[Version difference data]
* * * * * * * * *

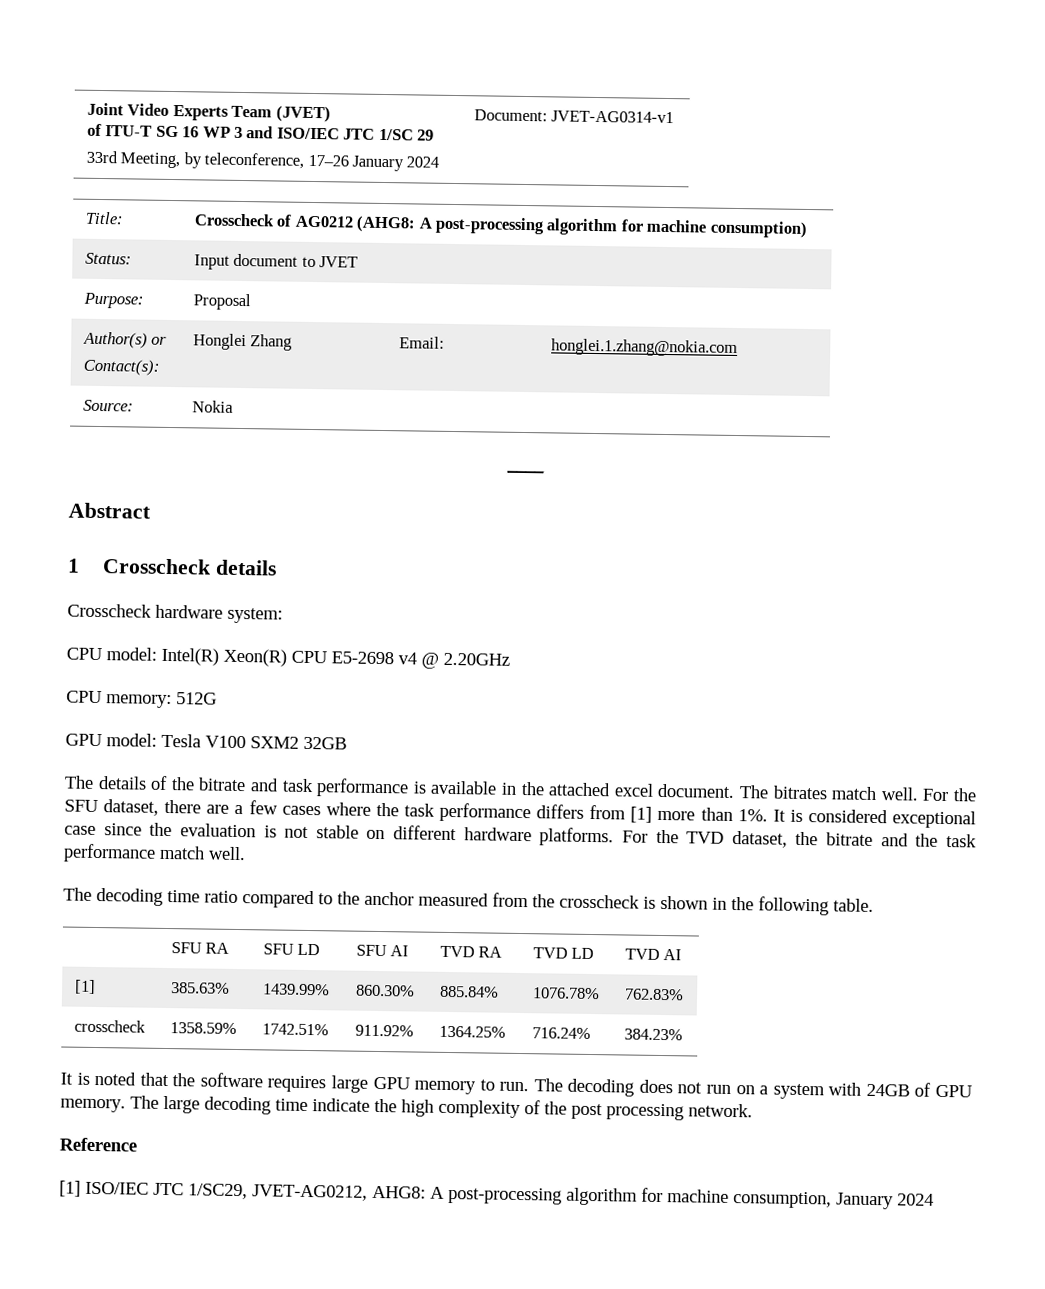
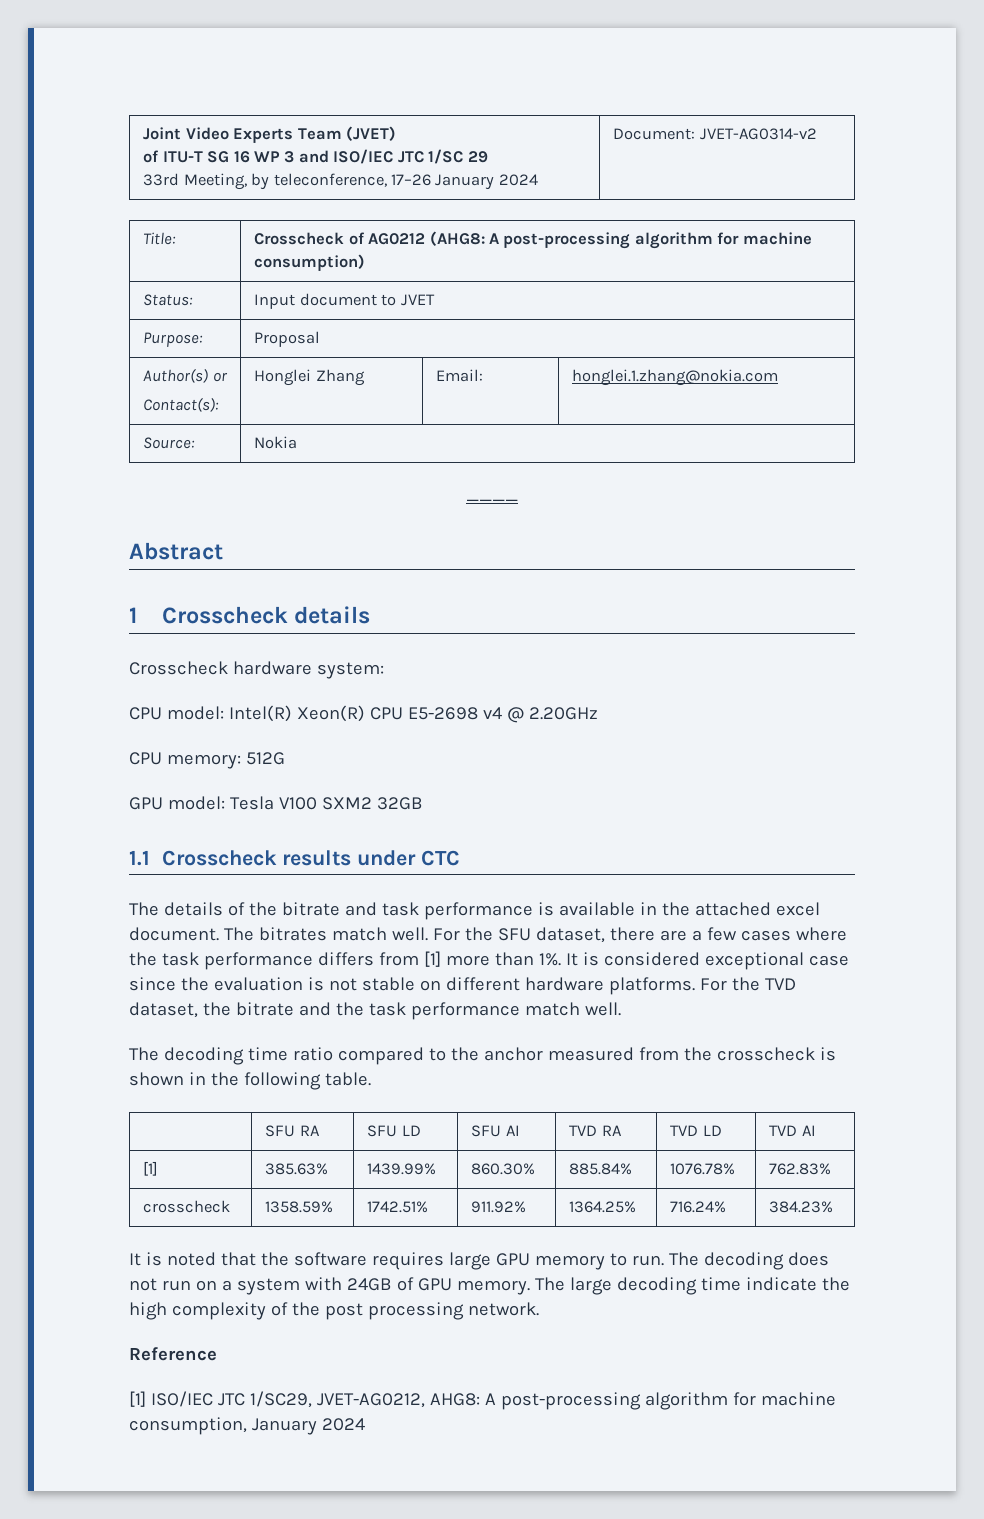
  Joint Video Experts Team (JVET)
  of ITU-T SG 16 WP 3 and ISO/IEC JTC 1/SC 29
- 33rd Meeting, by teleconference, 17–26 January 2024 | Document: JVET-AG0314-v1
+ 33rd Meeting, by teleconference, 17–26 January 2024 | Document: JVET-AG0314-v2
+ 1.1 Crosscheck results under CTC

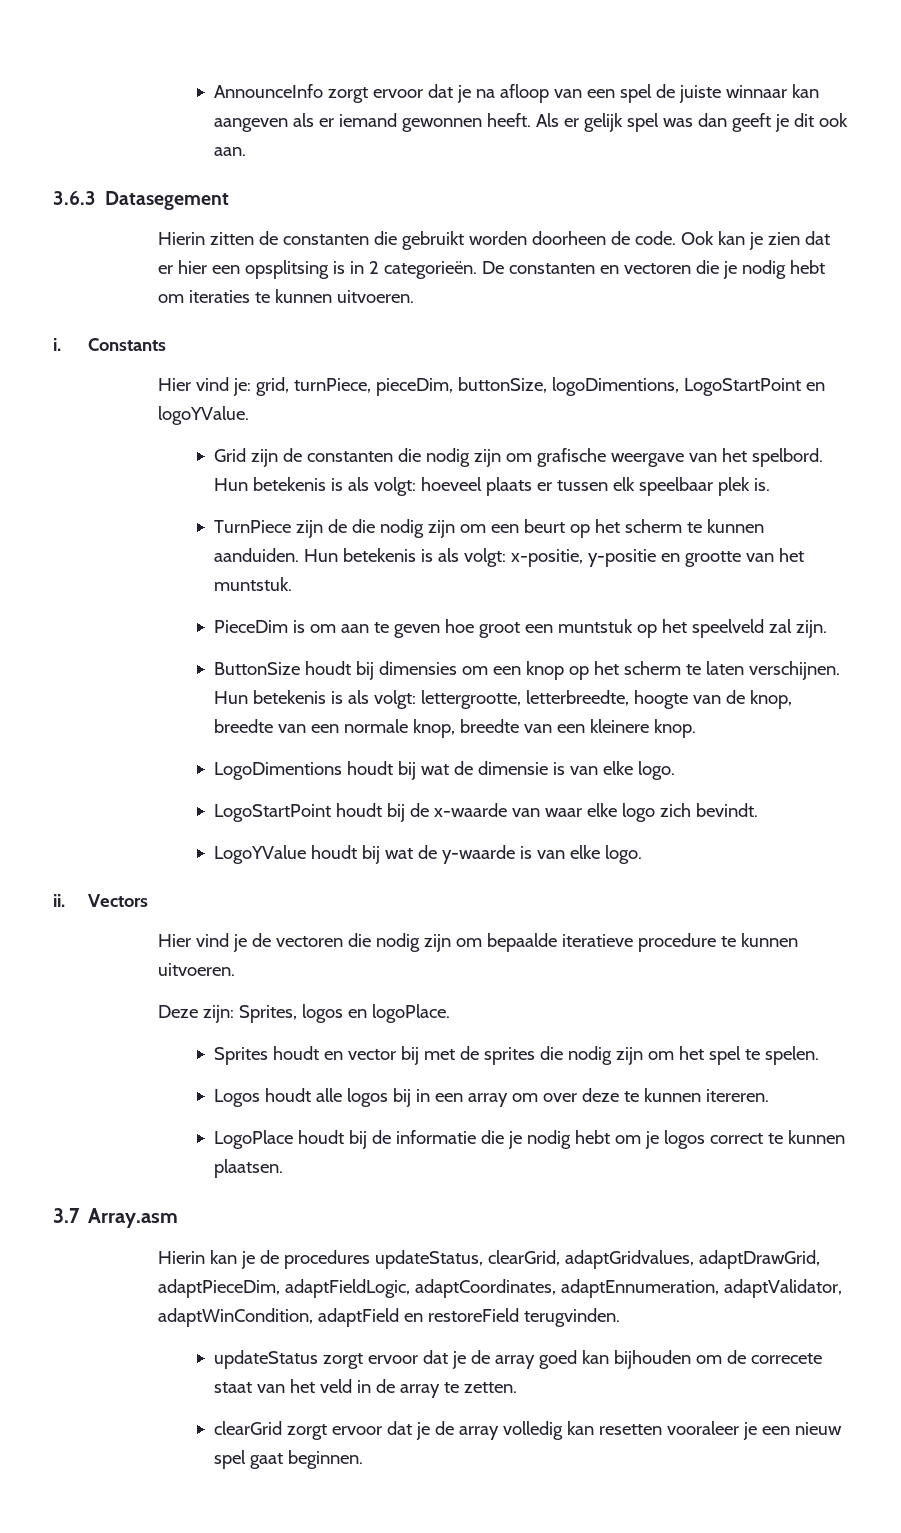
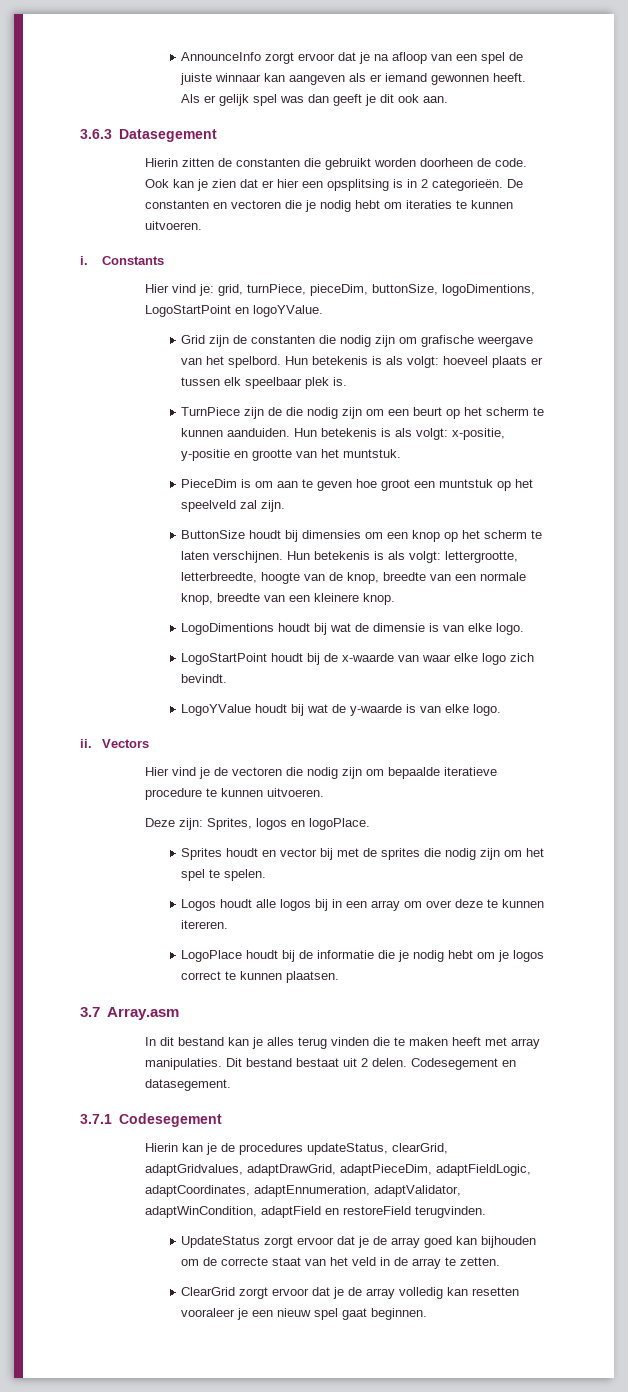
+ In dit bestand kan je alles terug vinden die te maken heeft met array manipulaties. Dit bestand bestaat uit 2 delen. Codesegement en datasegement.
+ 3.7.1 Codesegement
- updateStatus zorgt ervoor dat je de array goed kan bijhouden om de correcete staat van het veld in de array te zetten.
+ UpdateStatus zorgt ervoor dat je de array goed kan bijhouden om de correcte staat van het veld in de array te zetten.
- clearGrid zorgt ervoor dat je de array volledig kan resetten vooraleer je een nieuw spel gaat beginnen.
+ ClearGrid zorgt ervoor dat je de array volledig kan resetten vooraleer je een nieuw spel gaat beginnen.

* * * * * * * * *

Retype exactly, and only, the lines from the line holding "- updateStatus zorgt" through the last line of the data; both of those lines count.

### ANSWER AREA
- updateStatus zorgt ervoor dat je de array goed kan bijhouden om de correcete staat van het veld in de array te zetten.
+ UpdateStatus zorgt ervoor dat je de array goed kan bijhouden om de correcte staat van het veld in de array te zetten.
- clearGrid zorgt ervoor dat je de array volledig kan resetten vooraleer je een nieuw spel gaat beginnen.
+ ClearGrid zorgt ervoor dat je de array volledig kan resetten vooraleer je een nieuw spel gaat beginnen.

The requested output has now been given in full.